In the records below, the line with "<span>山东省港口集团有限公司</span>" opens the range and the line with "-92,7 +92,7 @@" closes it; print that range exactly and nothing else.

▶ **Material for this task**
---*---
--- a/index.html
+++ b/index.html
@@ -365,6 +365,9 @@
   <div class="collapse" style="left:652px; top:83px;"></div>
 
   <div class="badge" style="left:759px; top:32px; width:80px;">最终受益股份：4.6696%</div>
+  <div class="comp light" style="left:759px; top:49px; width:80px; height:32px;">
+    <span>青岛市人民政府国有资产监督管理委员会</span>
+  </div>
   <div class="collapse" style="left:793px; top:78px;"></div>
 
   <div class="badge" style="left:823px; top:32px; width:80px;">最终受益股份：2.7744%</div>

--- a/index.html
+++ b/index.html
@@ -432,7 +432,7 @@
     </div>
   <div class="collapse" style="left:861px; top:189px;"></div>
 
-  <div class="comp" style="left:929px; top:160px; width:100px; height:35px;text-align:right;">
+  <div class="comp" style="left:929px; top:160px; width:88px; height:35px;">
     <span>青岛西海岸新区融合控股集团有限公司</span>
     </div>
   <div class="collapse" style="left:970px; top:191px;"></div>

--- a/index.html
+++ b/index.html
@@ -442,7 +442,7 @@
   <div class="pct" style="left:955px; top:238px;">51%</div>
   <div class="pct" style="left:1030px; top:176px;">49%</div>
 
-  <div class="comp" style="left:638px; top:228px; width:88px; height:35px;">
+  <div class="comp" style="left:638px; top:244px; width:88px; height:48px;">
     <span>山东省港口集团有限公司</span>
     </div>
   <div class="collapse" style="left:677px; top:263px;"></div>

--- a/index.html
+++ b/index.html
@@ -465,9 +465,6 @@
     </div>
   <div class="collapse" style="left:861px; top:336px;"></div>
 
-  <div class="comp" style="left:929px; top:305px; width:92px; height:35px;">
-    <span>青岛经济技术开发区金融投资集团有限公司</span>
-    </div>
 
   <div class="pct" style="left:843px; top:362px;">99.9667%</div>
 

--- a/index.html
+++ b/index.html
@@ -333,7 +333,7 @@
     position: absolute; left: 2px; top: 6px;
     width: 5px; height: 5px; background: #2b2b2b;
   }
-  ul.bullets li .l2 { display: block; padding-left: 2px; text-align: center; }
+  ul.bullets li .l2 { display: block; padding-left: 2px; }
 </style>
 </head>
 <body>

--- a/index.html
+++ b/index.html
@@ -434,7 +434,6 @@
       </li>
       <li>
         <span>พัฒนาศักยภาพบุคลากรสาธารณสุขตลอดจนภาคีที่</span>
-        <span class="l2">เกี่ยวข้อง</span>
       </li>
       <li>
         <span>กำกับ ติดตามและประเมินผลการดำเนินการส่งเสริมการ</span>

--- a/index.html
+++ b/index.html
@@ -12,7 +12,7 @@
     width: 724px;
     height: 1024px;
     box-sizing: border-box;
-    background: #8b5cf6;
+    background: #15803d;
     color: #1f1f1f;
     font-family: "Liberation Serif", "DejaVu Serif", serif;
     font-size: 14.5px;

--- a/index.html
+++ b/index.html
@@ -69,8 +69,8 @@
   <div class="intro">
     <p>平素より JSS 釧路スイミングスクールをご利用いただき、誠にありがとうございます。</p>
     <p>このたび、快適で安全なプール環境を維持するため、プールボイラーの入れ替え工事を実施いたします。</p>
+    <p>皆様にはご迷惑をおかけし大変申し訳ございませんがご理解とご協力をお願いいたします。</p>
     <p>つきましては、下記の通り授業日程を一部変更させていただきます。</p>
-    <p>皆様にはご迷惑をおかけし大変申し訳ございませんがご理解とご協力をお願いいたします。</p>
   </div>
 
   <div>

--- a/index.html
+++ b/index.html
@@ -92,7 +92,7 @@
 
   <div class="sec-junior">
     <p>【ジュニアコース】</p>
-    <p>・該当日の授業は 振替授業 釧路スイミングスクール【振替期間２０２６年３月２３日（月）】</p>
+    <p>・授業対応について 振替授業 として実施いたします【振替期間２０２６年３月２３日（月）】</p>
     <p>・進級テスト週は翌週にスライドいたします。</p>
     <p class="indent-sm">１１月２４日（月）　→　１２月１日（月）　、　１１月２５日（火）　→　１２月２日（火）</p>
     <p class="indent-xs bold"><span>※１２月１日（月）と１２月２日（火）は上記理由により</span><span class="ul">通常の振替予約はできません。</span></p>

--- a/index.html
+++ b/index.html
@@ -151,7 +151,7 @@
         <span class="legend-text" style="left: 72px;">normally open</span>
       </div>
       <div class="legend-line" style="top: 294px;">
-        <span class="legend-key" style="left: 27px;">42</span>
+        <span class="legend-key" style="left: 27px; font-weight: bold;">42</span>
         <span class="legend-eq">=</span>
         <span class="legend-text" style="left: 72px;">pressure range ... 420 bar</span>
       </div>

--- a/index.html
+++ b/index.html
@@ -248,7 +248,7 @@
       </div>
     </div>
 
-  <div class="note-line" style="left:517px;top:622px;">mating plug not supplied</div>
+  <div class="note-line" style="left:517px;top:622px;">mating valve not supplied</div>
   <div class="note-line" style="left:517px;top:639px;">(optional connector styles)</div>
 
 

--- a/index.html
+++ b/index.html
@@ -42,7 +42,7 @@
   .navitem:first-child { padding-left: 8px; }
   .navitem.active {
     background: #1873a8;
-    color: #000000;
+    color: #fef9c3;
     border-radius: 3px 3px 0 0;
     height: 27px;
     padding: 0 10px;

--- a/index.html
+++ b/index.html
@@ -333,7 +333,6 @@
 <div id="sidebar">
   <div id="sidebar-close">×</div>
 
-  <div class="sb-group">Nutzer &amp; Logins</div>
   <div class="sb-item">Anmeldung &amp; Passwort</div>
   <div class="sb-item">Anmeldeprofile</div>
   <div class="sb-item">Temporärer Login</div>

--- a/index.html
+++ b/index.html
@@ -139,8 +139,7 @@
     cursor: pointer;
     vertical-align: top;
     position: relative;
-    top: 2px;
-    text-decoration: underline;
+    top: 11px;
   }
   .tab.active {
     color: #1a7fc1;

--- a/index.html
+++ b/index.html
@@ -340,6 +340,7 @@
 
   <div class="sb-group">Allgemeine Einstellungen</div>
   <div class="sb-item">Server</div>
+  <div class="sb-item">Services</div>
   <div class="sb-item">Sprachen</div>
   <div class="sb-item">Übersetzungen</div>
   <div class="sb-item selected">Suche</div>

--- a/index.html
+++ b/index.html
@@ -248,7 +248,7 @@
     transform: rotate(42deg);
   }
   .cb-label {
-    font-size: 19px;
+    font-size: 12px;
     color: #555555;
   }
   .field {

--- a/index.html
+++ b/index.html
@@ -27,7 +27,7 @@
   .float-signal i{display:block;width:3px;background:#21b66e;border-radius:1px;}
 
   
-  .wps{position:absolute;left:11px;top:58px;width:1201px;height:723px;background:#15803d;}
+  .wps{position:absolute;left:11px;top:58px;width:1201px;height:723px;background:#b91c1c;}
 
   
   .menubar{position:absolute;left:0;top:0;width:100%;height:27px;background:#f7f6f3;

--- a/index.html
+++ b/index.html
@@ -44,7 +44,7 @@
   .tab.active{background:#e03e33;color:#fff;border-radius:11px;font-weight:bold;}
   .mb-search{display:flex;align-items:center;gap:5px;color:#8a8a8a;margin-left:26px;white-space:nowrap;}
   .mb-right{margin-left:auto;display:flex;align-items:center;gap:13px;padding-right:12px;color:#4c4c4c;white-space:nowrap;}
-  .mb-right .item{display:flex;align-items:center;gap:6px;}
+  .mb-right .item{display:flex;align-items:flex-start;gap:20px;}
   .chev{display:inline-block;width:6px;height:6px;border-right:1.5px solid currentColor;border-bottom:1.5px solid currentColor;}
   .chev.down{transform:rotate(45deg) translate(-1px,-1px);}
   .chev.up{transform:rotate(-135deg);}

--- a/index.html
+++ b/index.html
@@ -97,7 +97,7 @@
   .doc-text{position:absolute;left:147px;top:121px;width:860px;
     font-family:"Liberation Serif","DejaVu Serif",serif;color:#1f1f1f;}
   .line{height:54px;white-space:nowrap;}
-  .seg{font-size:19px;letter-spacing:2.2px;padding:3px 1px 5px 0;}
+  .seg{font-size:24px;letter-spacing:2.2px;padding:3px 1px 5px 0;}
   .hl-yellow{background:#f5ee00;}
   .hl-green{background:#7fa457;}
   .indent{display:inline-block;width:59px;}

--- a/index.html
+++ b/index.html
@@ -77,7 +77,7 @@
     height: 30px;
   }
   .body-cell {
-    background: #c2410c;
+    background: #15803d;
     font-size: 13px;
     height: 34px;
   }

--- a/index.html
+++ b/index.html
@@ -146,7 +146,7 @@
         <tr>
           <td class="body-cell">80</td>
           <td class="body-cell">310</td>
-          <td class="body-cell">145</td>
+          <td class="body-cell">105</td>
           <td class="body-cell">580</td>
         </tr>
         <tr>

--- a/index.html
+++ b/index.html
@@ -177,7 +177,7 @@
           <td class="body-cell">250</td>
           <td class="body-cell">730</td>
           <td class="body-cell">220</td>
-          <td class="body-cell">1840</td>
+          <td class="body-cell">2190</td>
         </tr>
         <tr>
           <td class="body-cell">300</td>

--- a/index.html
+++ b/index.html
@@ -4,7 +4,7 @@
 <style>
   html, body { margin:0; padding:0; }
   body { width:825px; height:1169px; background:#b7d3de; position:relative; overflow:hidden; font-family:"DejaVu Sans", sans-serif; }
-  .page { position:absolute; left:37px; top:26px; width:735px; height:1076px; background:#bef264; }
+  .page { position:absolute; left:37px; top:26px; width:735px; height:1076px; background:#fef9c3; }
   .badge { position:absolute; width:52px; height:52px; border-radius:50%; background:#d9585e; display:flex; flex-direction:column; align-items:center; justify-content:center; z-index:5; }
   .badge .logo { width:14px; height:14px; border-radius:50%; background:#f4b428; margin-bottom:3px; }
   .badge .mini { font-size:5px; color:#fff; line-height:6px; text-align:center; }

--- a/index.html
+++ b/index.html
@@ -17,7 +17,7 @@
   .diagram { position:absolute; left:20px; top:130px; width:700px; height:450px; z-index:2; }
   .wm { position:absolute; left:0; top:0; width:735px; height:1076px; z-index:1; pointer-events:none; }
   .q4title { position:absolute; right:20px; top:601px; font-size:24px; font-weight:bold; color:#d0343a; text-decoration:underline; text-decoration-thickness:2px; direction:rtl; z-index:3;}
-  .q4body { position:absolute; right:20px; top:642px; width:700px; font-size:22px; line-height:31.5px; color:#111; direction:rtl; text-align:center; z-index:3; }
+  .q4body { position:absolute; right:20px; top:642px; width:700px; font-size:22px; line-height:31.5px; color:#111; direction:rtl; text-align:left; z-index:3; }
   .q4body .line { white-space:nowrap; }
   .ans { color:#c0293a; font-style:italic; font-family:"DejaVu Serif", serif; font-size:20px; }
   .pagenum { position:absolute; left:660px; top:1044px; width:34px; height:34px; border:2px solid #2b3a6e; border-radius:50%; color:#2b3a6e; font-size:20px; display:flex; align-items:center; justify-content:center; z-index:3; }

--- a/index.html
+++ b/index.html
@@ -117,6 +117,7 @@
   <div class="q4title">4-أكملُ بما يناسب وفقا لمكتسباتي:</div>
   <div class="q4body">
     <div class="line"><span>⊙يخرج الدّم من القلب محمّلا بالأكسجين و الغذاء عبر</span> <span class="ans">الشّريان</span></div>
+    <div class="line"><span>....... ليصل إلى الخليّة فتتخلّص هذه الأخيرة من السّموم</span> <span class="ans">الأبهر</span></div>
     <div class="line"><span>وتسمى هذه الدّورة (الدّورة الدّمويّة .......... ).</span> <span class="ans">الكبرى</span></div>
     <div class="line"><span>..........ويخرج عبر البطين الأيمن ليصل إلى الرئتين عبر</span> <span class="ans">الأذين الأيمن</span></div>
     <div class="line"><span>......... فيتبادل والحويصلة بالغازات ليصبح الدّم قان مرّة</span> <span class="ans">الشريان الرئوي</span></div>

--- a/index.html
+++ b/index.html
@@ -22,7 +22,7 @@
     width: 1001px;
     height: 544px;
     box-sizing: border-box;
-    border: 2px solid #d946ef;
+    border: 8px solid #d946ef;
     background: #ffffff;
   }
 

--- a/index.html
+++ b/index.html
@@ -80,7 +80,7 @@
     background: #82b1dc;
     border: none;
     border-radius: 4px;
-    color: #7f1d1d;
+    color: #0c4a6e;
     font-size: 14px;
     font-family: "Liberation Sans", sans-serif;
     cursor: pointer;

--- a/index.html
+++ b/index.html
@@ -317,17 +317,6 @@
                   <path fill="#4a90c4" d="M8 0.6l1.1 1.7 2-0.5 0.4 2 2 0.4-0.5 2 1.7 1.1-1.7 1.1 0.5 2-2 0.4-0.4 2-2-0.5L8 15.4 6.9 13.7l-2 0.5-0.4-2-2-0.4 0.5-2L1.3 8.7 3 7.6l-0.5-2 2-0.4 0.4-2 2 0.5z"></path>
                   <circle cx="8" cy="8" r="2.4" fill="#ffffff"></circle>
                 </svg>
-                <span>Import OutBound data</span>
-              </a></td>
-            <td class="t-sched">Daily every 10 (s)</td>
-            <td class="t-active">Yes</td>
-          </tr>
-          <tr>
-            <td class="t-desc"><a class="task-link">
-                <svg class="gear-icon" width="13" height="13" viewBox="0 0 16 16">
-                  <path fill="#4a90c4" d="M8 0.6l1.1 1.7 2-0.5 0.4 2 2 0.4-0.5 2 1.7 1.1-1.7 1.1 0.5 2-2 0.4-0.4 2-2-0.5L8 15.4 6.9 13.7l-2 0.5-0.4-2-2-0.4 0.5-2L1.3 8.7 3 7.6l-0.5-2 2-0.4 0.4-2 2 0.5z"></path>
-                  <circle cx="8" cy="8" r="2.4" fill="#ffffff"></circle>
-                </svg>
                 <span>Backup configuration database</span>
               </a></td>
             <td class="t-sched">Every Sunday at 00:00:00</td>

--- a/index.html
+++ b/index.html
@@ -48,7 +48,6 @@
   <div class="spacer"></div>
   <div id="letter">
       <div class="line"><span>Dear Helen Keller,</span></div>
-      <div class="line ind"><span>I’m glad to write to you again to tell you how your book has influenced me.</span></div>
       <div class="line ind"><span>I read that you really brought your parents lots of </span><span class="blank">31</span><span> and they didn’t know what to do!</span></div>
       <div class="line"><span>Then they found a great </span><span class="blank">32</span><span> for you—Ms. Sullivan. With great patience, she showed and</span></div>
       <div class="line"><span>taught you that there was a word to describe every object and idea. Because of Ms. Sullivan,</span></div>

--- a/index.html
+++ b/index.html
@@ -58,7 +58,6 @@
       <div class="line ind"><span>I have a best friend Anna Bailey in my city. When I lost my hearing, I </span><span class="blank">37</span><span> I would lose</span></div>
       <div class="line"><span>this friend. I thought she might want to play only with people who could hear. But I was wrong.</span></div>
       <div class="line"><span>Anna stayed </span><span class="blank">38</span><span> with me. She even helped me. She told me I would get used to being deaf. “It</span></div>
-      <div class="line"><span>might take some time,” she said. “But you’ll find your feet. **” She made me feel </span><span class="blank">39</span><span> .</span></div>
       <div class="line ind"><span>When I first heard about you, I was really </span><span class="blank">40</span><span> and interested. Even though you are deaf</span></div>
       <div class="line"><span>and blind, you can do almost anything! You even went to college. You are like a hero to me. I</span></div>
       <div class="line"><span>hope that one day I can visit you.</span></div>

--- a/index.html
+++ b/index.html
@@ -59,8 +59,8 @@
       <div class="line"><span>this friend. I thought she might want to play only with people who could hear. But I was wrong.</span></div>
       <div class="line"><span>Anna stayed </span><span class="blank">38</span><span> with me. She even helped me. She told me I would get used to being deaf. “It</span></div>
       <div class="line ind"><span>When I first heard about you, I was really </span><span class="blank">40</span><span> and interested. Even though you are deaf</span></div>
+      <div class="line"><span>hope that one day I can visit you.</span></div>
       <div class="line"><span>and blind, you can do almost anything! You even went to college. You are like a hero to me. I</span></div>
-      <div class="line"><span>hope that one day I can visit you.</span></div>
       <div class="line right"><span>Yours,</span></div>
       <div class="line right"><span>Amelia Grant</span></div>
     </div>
---*---
▶ **Completed task**
     <span>山东省港口集团有限公司</span>
     </div>
   <div class="collapse" style="left:677px; top:263px;"></div>

--- a/index.html
+++ b/index.html
@@ -465,9 +465,6 @@
     </div>
   <div class="collapse" style="left:861px; top:336px;"></div>
 
-  <div class="comp" style="left:929px; top:305px; width:92px; height:35px;">
-    <span>青岛经济技术开发区金融投资集团有限公司</span>
-    </div>
 
   <div class="pct" style="left:843px; top:362px;">99.9667%</div>
 

--- a/index.html
+++ b/index.html
@@ -333,7 +333,7 @@
     position: absolute; left: 2px; top: 6px;
     width: 5px; height: 5px; background: #2b2b2b;
   }
-  ul.bullets li .l2 { display: block; padding-left: 2px; text-align: center; }
+  ul.bullets li .l2 { display: block; padding-left: 2px; }
 </style>
 </head>
 <body>

--- a/index.html
+++ b/index.html
@@ -434,7 +434,6 @@
       </li>
       <li>
         <span>พัฒนาศักยภาพบุคลากรสาธารณสุขตลอดจนภาคีที่</span>
-        <span class="l2">เกี่ยวข้อง</span>
       </li>
       <li>
         <span>กำกับ ติดตามและประเมินผลการดำเนินการส่งเสริมการ</span>

--- a/index.html
+++ b/index.html
@@ -12,7 +12,7 @@
     width: 724px;
     height: 1024px;
     box-sizing: border-box;
-    background: #8b5cf6;
+    background: #15803d;
     color: #1f1f1f;
     font-family: "Liberation Serif", "DejaVu Serif", serif;
     font-size: 14.5px;

--- a/index.html
+++ b/index.html
@@ -69,8 +69,8 @@
   <div class="intro">
     <p>平素より JSS 釧路スイミングスクールをご利用いただき、誠にありがとうございます。</p>
     <p>このたび、快適で安全なプール環境を維持するため、プールボイラーの入れ替え工事を実施いたします。</p>
+    <p>皆様にはご迷惑をおかけし大変申し訳ございませんがご理解とご協力をお願いいたします。</p>
     <p>つきましては、下記の通り授業日程を一部変更させていただきます。</p>
-    <p>皆様にはご迷惑をおかけし大変申し訳ございませんがご理解とご協力をお願いいたします。</p>
   </div>
 
   <div>

--- a/index.html
+++ b/index.html
@@ -92,7 +92,7 @@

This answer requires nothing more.